→ Activity
Output only the lines below from the one containing "Screen LED 13.1" to the one containing "total: 14393.04 -> 13202.77", exactly as written, both ends kept.

+++ Given data +++

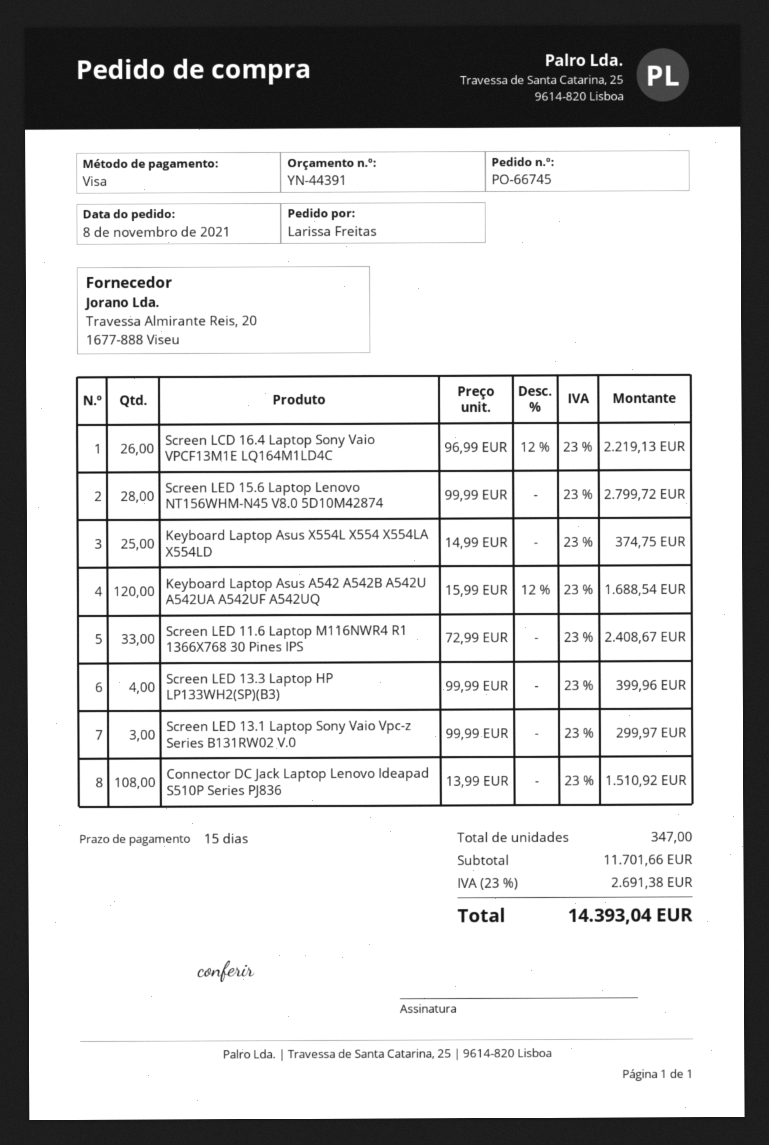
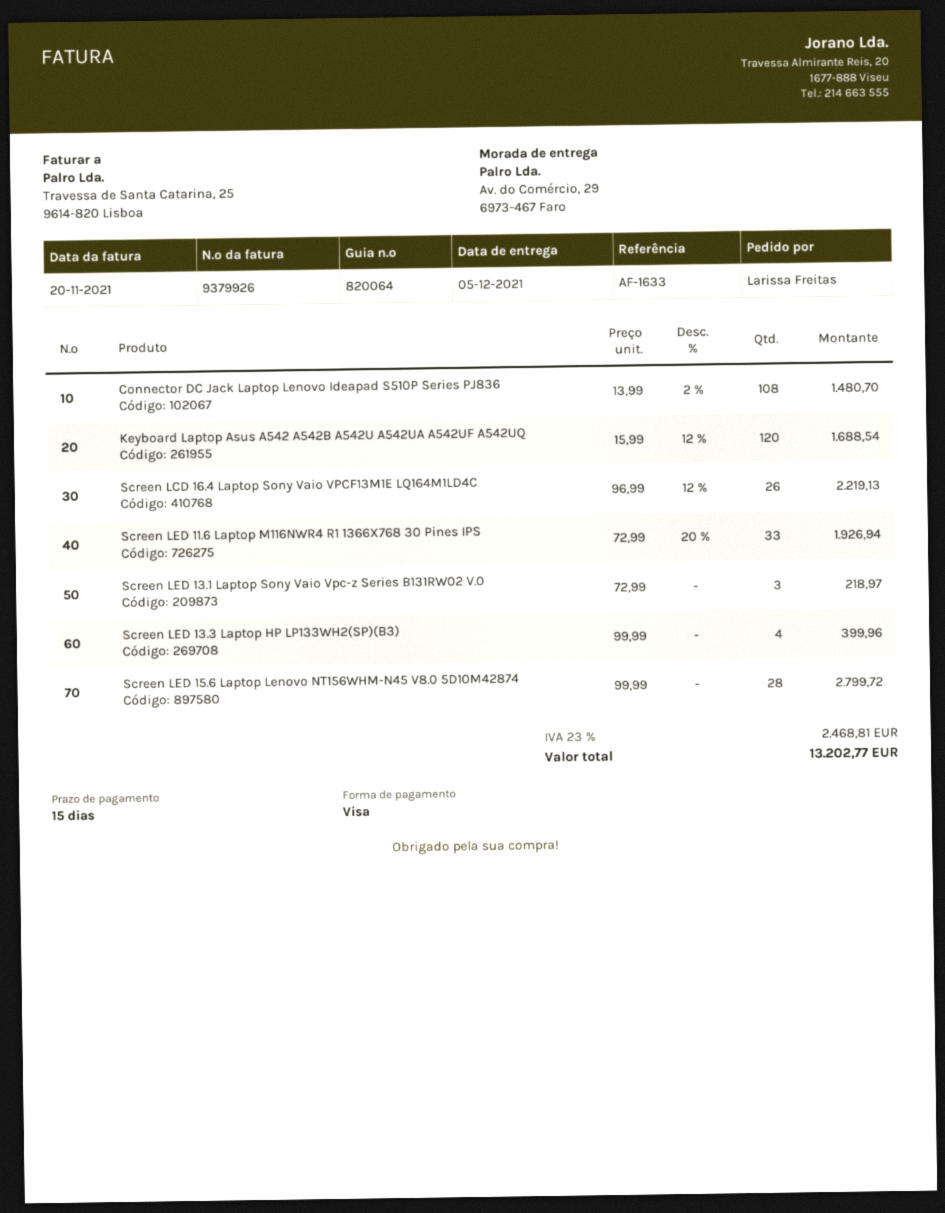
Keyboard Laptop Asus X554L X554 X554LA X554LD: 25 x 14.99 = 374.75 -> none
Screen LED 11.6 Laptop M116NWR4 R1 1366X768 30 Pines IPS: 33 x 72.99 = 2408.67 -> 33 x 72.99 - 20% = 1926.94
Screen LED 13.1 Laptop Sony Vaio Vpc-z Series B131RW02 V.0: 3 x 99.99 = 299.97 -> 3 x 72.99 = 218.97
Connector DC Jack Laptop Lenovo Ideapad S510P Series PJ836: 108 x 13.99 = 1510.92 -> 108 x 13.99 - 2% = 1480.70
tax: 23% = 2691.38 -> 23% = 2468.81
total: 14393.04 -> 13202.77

+++
+++ Given data +++

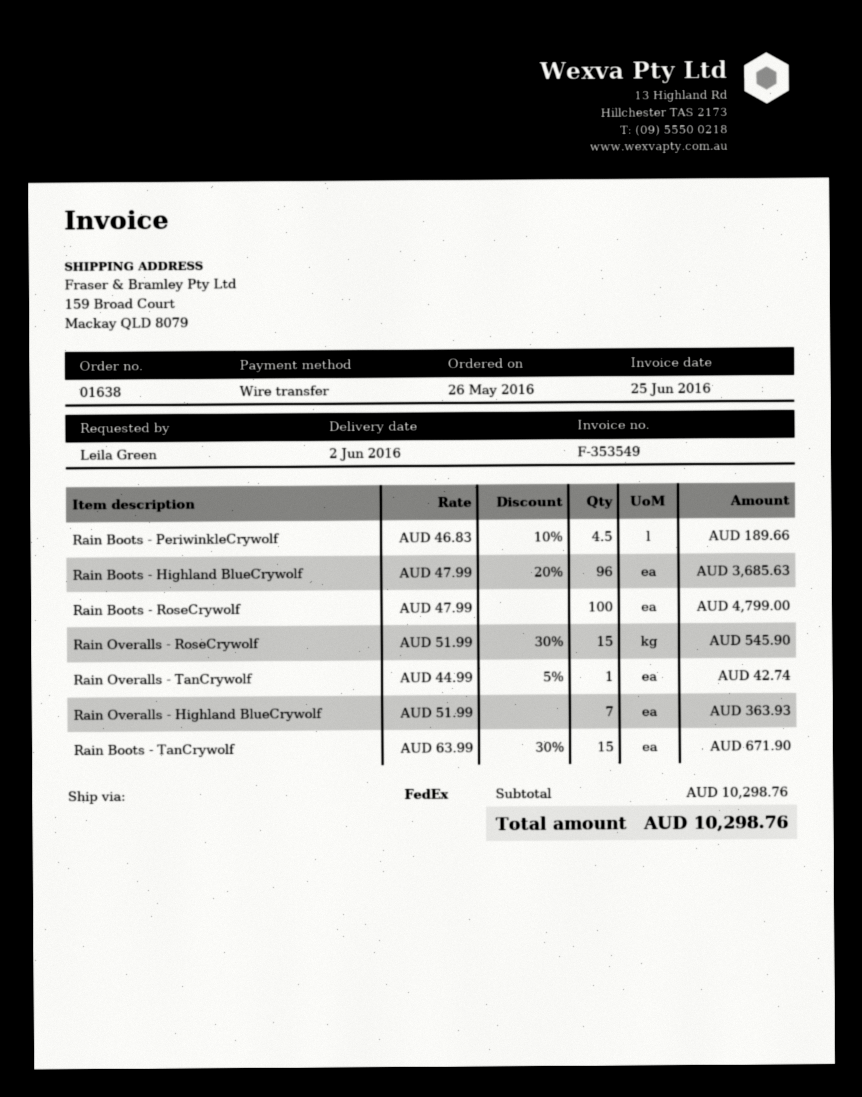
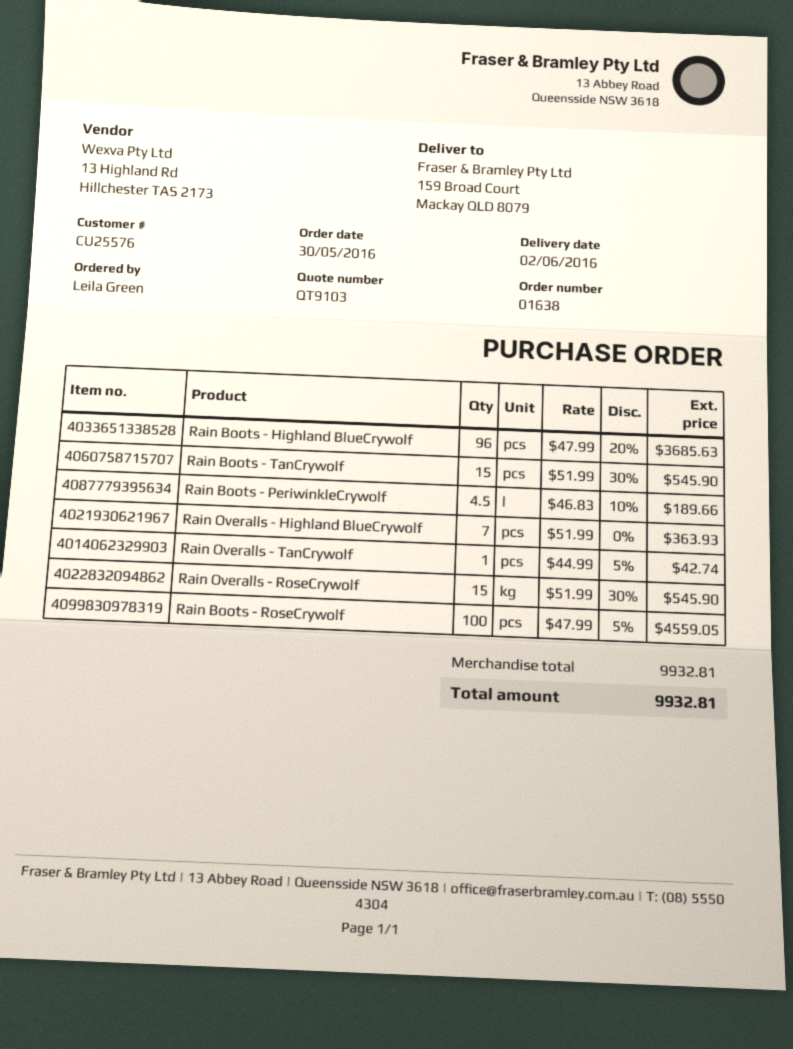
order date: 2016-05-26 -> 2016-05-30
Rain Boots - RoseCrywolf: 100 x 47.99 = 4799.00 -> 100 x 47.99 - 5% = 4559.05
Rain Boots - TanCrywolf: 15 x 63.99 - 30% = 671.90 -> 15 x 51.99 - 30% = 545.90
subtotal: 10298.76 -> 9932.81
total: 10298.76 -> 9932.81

+++

→ Reply
Screen LED 13.1 Laptop Sony Vaio Vpc-z Series B131RW02 V.0: 3 x 99.99 = 299.97 -> 3 x 72.99 = 218.97
Connector DC Jack Laptop Lenovo Ideapad S510P Series PJ836: 108 x 13.99 = 1510.92 -> 108 x 13.99 - 2% = 1480.70
tax: 23% = 2691.38 -> 23% = 2468.81
total: 14393.04 -> 13202.77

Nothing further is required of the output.